A further step is the inclusion of plant-based protein for balanced nutrition in the 4 to 6 daily servings of protein. Recommendation for protein now includes soy protein, beans and legumes with rice or corn (for plant-based protein) or non-fat dairy products, egg white, poultry, fish/seafood, lean meats (for animal protein). Soy protein is a nutritionally complete protein with great health benefits. Soy protein isolate, an easily absorbable form of soy protein, was given approval for a cholesterol-lowering food claim by the Food and Drug Administration (FDA) in the United States. It is recommended as a protein balance for meat derived protein in the diet. There is also emerging evidence on the effects of soy protein as an antioxidant and tumour growth inhibitor.

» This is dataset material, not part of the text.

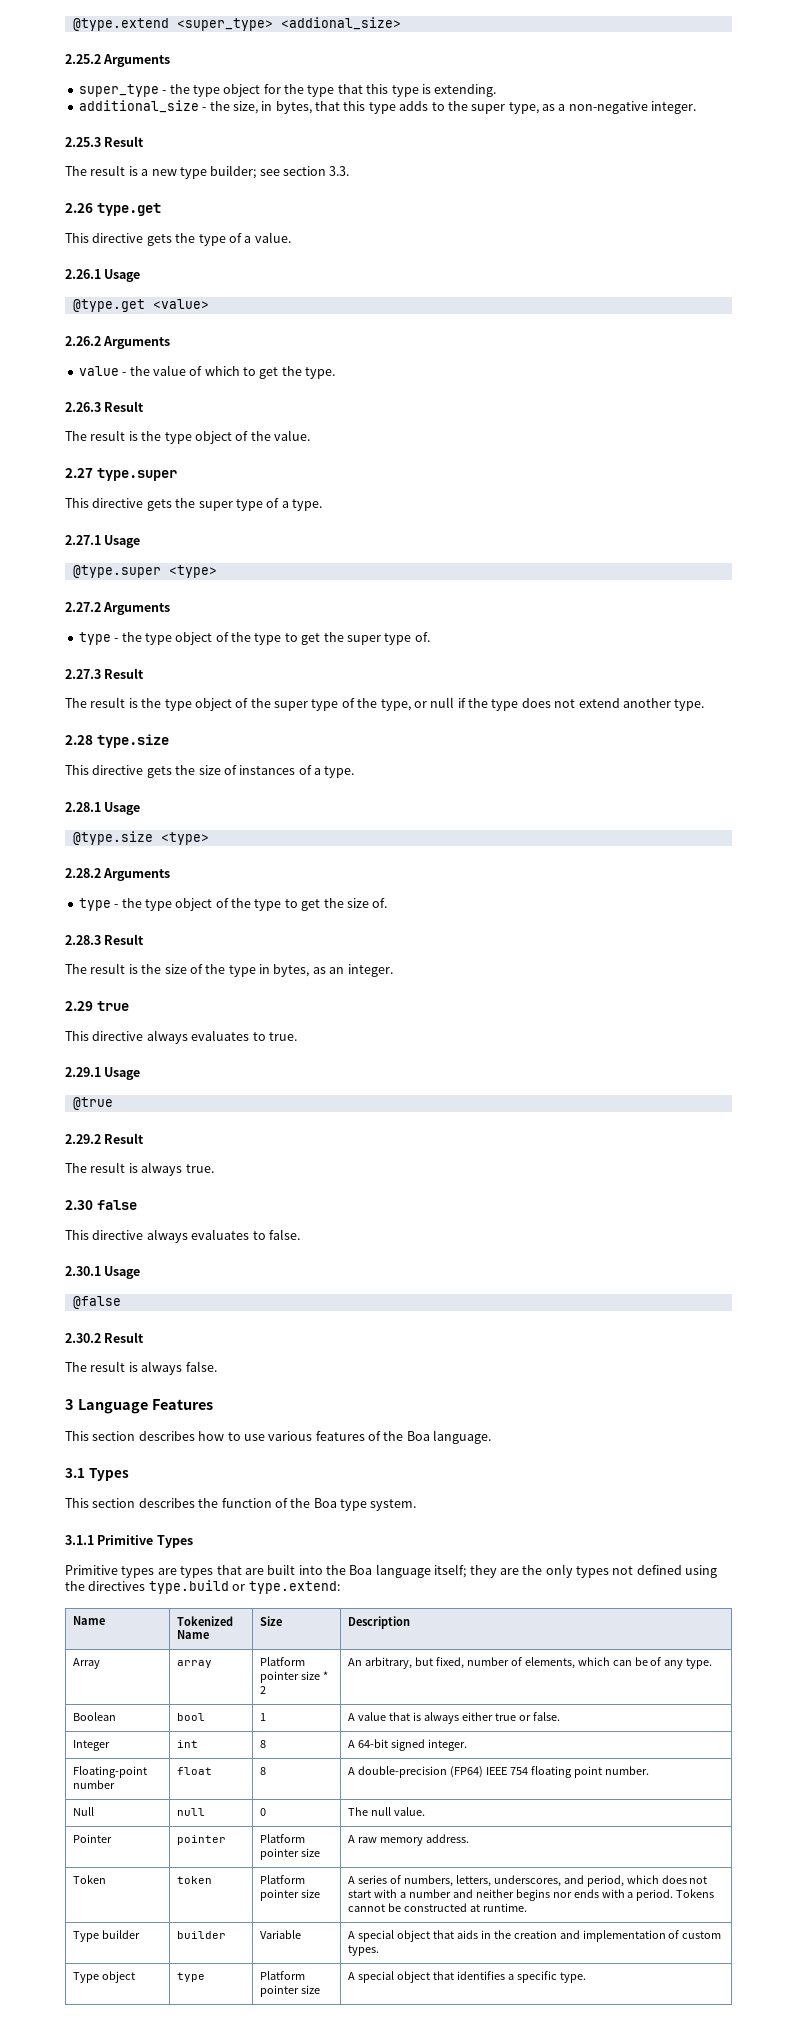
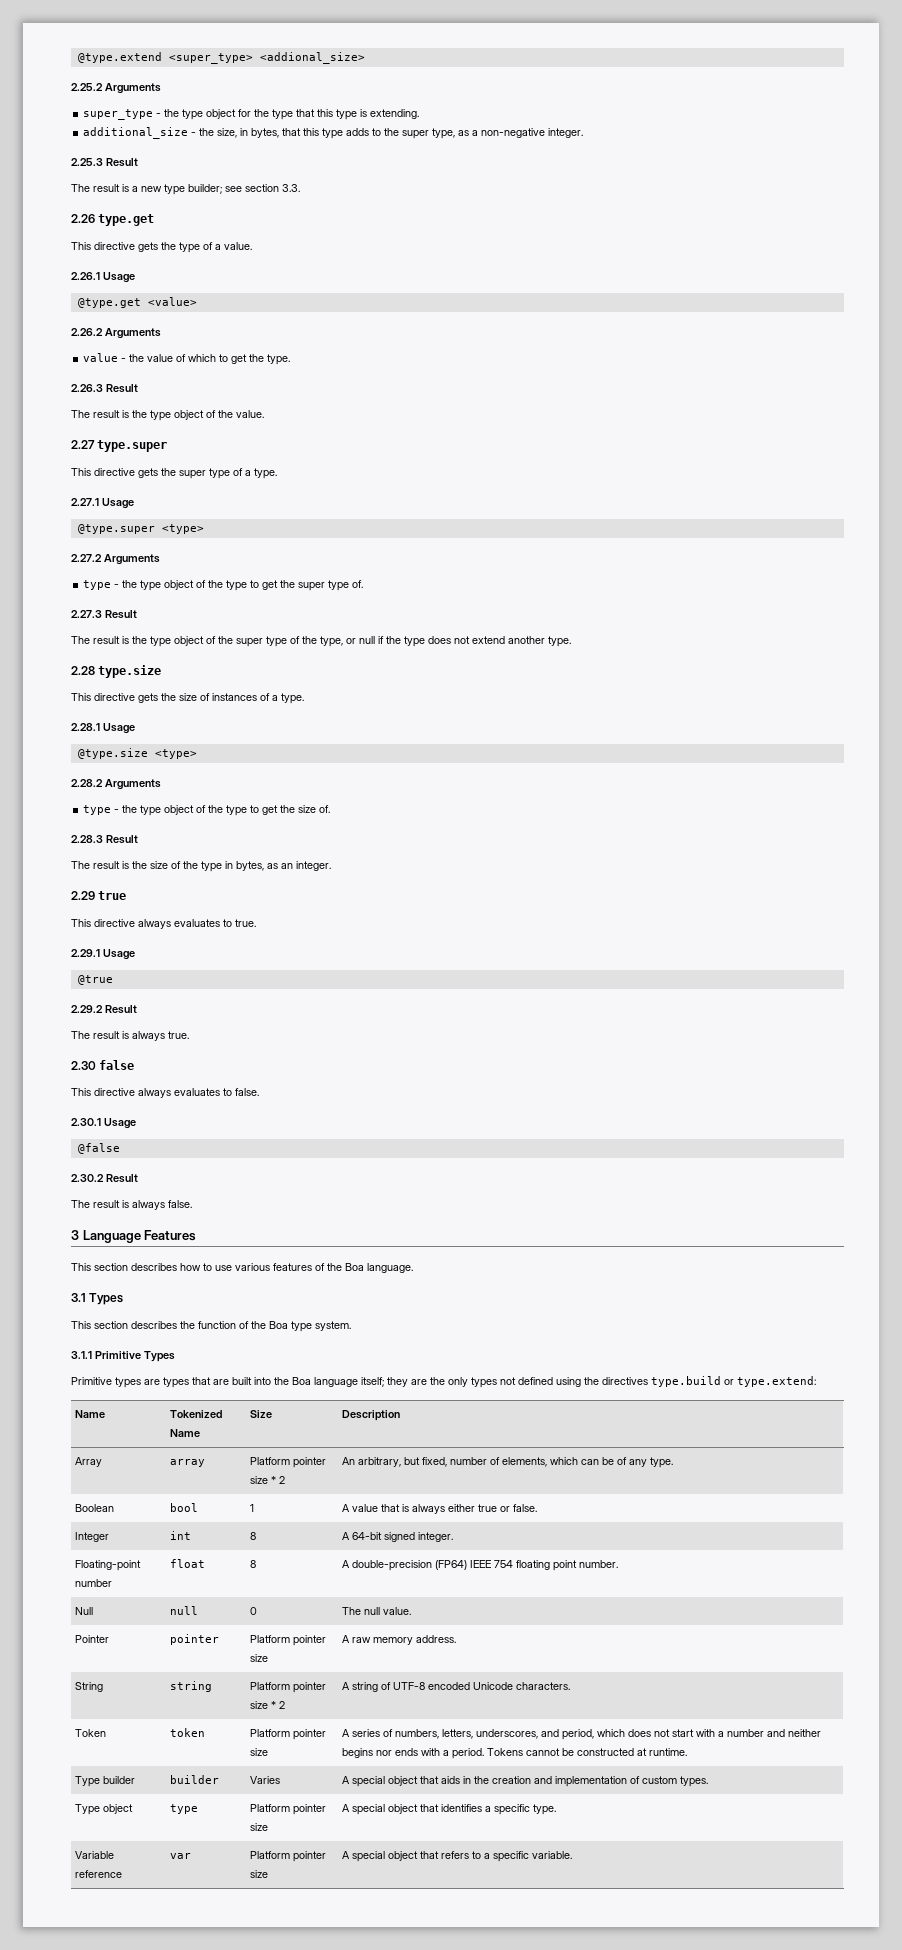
+ String | string | Platform pointer size * 2 | A string of UTF-8 encoded Unicode characters.
- Type builder | builder | Variable | A special object that aids in the creation and implementation of custom types.
+ Type builder | builder | Varies | A special object that aids in the creation and implementation of custom types.
+ Variable reference | var | Platform pointer size | A special object that refers to a specific variable.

For grain read “wholegrain,” not refined (white) flour, bread, pasta or rice. Choose the “brown” variety and make sure that it’s whole grain and not just whole meal.

The California Cuisine Pyramid also extends the recommended 5 servings of fruit and vegetables a day to 5 to 11 servings with a predominance of vegetables over fruit. Broadly speaking, women should eat at least 7 servings while men should eat at least 9 servings (a serving is about a cup of fresh vegetable, a half cup of cooked vegetable, or a half cup of fruit).

Given all this official advice based on cutting edge nutritional science, the next question seems to be almost redundant. But is it?

Should We Take Supplements?

We’ve all heard this lament before:

“Are supplements really necessary? I don’t like taking pills, I get all my nutrients from food.”

Consider this: Even equipped with the best intentions, the right information and sufficient time and money, it is virtually impossible for us to obtain all the nutrients we need just from our daily food alone. Getting the right nutrition is no longer easy.

Agriculture has changed so much during the last 50 years: It has become industrialized; seasonal fruit and vegetable are now kept for excessively long periods in cold storage to make them available throughout the year; soil has become depleted; additives in the soil and in the food require caution in our decisions how much we eat of certain foods; and the jury is still out on the long term impact of genetic manipulation. All these factors certainly have reduced the nutritional density and content of the food we eat. Fresh food simply does not provide us with the amount nutrients we think we are getting. Supplementation is necessary to achieve our goal of optimally balanced nutrition.

Scientific evidence in favor of supplementation has been mounting in the last ten, fifteen years. Supplementation is recommended by the World Health Organization and by numerous physicians. Sadly, all to often people mistake taking nutritional supplements with taking medication because most supplements come as tablets or capsules. The shape of the thing, that is, its method of delivery should not blind us to the fact that to ensure optimum wellness taking supplements has become inevitable.